DIRECTIONS FOR THIS TASK
Your answer should consist only of the lines below from the one with "reference: JOB865 -> JOB856" through the one with "total: 1126.73 -> 1187.44", copied exactly.

-=-=-=-=-

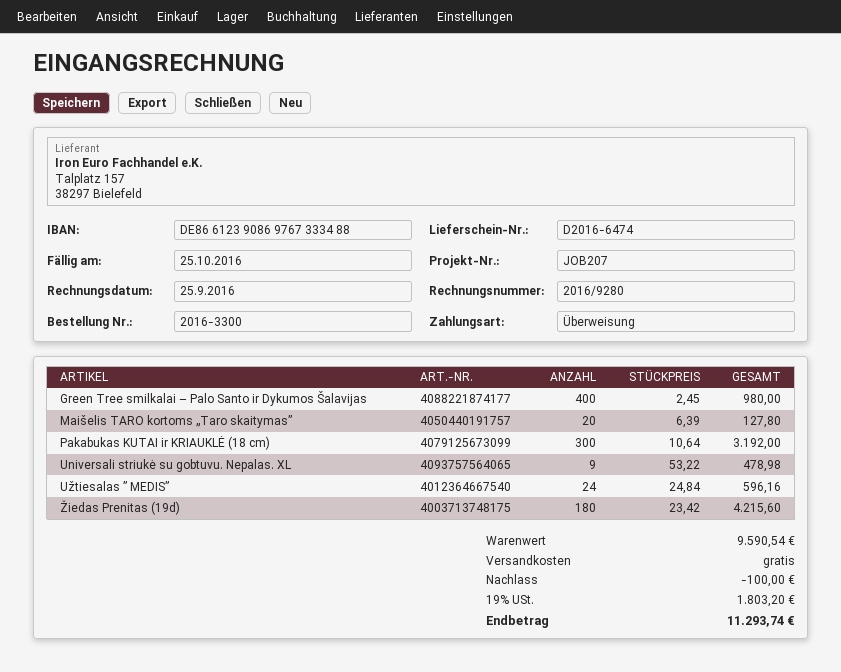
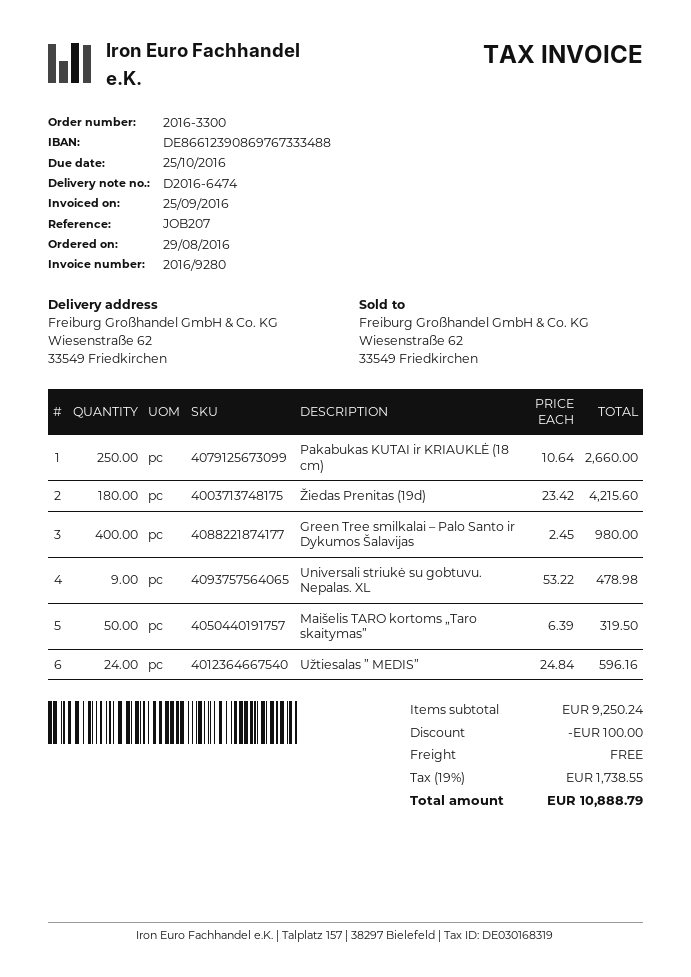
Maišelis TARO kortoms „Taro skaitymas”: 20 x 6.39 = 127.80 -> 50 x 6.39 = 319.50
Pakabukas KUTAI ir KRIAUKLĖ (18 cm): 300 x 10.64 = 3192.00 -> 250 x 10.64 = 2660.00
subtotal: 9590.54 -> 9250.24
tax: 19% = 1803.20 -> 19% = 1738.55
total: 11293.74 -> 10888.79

-=-=-=-=-

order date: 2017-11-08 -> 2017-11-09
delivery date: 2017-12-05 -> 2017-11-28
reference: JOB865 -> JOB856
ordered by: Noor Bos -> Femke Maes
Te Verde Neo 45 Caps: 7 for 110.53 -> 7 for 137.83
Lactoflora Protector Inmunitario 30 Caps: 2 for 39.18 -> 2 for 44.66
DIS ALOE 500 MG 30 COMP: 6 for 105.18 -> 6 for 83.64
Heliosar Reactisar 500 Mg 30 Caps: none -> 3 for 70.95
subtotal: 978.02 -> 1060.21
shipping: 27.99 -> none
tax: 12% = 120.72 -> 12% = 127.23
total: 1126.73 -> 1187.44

-=-=-=-=-

ANSWER BELOW
reference: JOB865 -> JOB856
ordered by: Noor Bos -> Femke Maes
Te Verde Neo 45 Caps: 7 for 110.53 -> 7 for 137.83
Lactoflora Protector Inmunitario 30 Caps: 2 for 39.18 -> 2 for 44.66
DIS ALOE 500 MG 30 COMP: 6 for 105.18 -> 6 for 83.64
Heliosar Reactisar 500 Mg 30 Caps: none -> 3 for 70.95
subtotal: 978.02 -> 1060.21
shipping: 27.99 -> none
tax: 12% = 120.72 -> 12% = 127.23
total: 1126.73 -> 1187.44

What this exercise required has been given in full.